[Pellet-users] Pellet stalling / OutOfMemory exceptions during classification
Tony Burdett
tburdett at ebi.ac.uk
Tue Nov 20 15:15:48 UTC 2007
Evren,
This is really helpful. The ontology is kind of funky because it's
being automatically generated to model a database, but your tips are
very useful and have certainly given me something to actively target.

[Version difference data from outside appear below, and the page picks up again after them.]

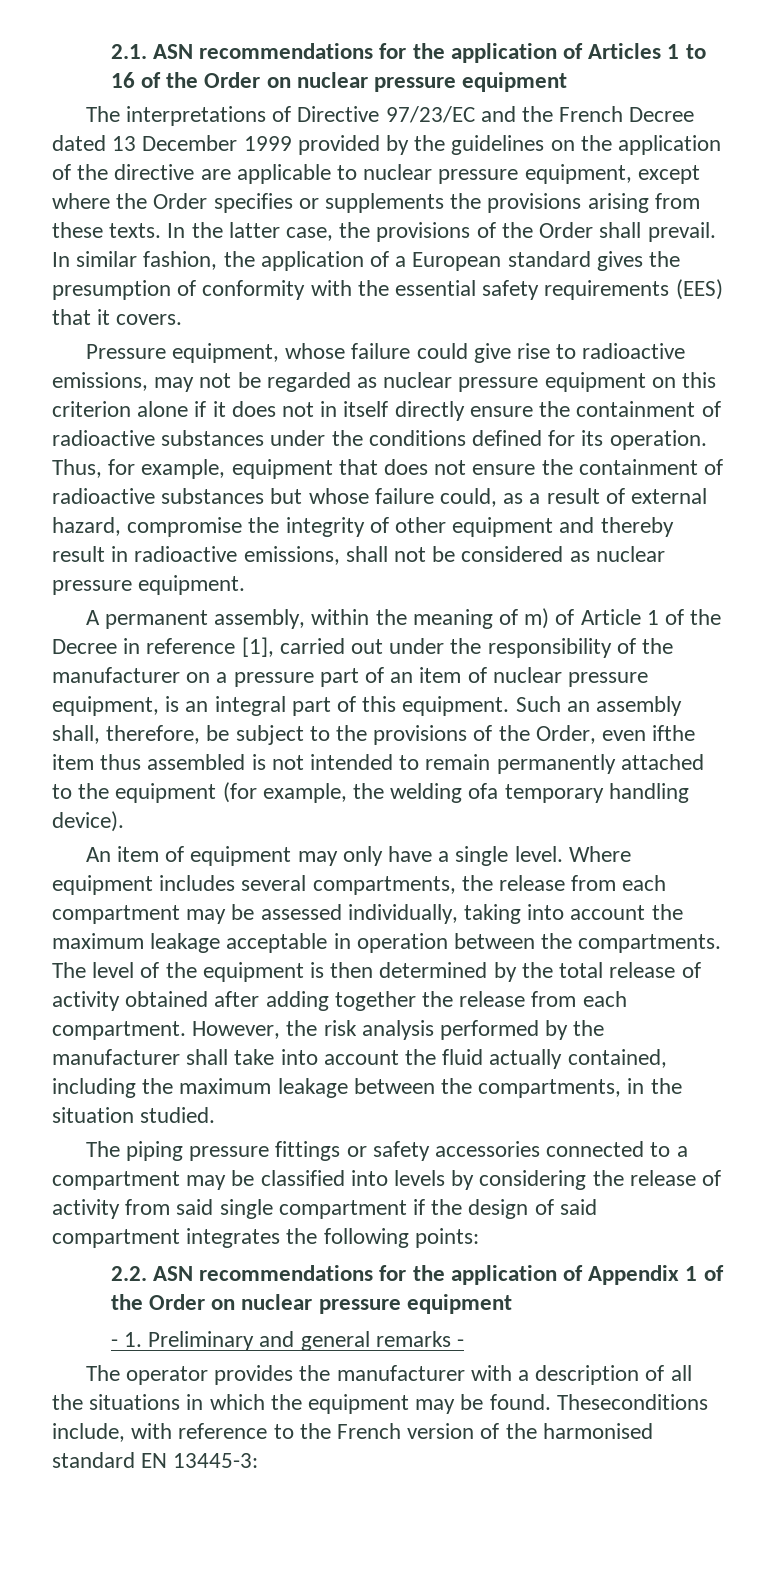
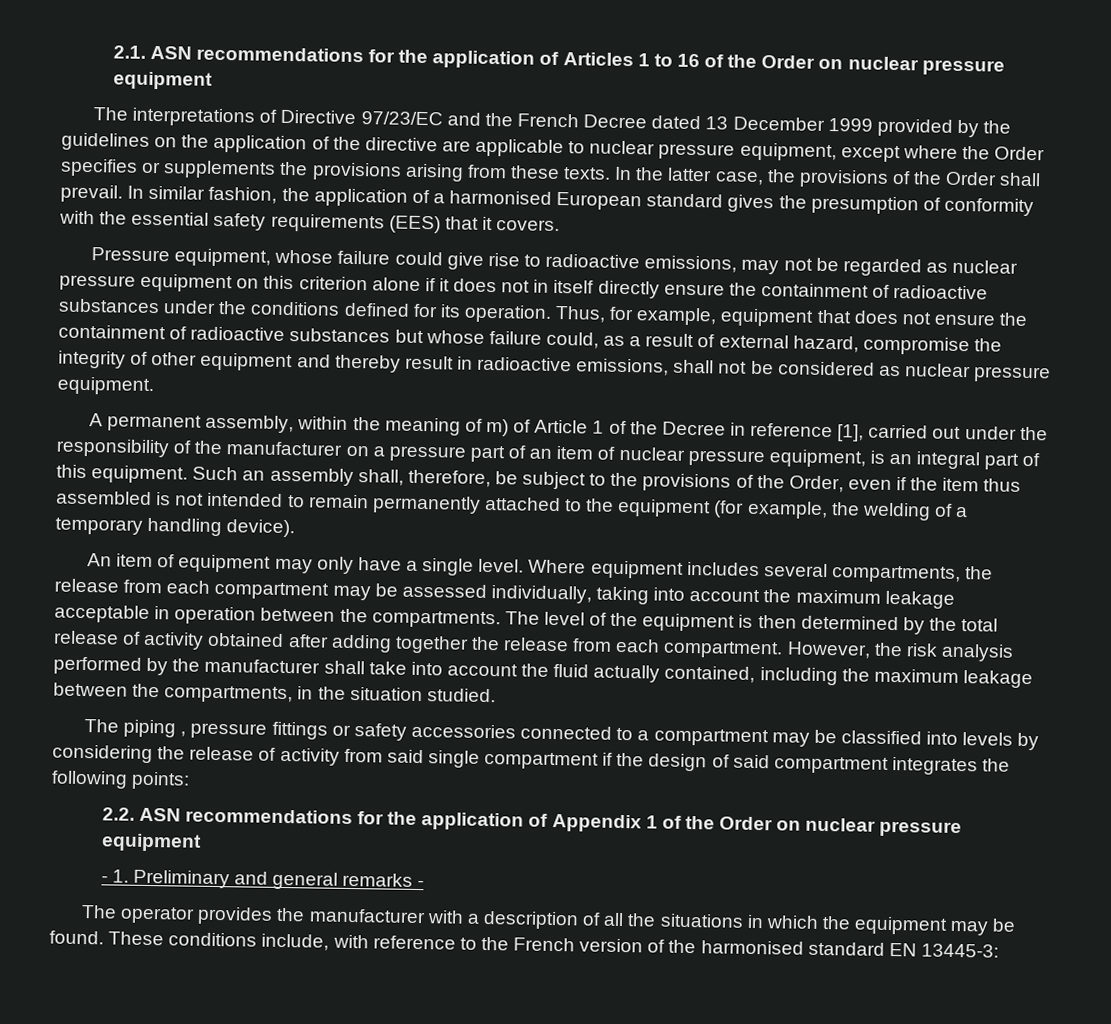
- In similar fashion, the application of a European standard gives the presumption of conformity with the essential safety requirements (EES) that it covers.
+ In similar fashion, the application of a harmonised European standard gives the presumption of conformity with the essential safety requirements (EES) that it covers.
- Such an assembly shall, therefore, be subject to the provisions of the Order, even ifthe item thus assembled is not intended to remain permanently attached to the equipment (for example, the welding ofa temporary handling device).
+ Such an assembly shall, therefore, be subject to the provisions of the Order, even if the item thus assembled is not intended to remain permanently attached to the equipment (for example, the welding of a temporary handling device).
- The piping pressure fittings or safety accessories connected to a compartment may be classified into levels by considering the release of activity from said single compartment if the design of said compartment integrates the following points:
+ The piping , pressure fittings or safety accessories connected to a compartment may be classified into levels by considering the release of activity from said single compartment if the design of said compartment integrates the following points:
- Theseconditions include, with reference to the French version of the harmonised standard EN 13445-3:
+ These conditions include, with reference to the French version of the harmonised standard EN 13445-3:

I'll let you know how I get on!
Thanks very much for your time!
Tony
Evren Sirin wrote:
> I don't have anything that will solve your immediate problems but
> below are some suggestions that might help you. I will describe the
> steps I have done as they may be helpful to people having performance
> problems with other ontologies.
>
> 1) Try classifying the ontology using the command line Pellet. This is
> just to make sure that problem can be replicated without any
> dependency to custom code. In this case, I have seen the behavior you
> described: Classification goes very fast until 60% then gets stuck and
> progresses very slowly after that. It eventually halts with memory
> exceptions.
>
> 2) Load the ontology to Protege4 and try with FaCT++. This step is to
> see if the bad behavior is specific to Pellet (a bug, missing
> optimization, etc.). I have seen that FaCT++ stalls just like Pellet
> suggesting the modeling in the ontology has some issues.
>
> 3) Set the logging level for ABox to INFO in the log4j.properties file
> to see where exactly the reasoner gets stuck. I have seen that the
> concept Seq_region_attrib_Record was the first problematic concept:
>
> INFO [ABox] - Consistency Seq_region_attrib_Record for 0 individuals []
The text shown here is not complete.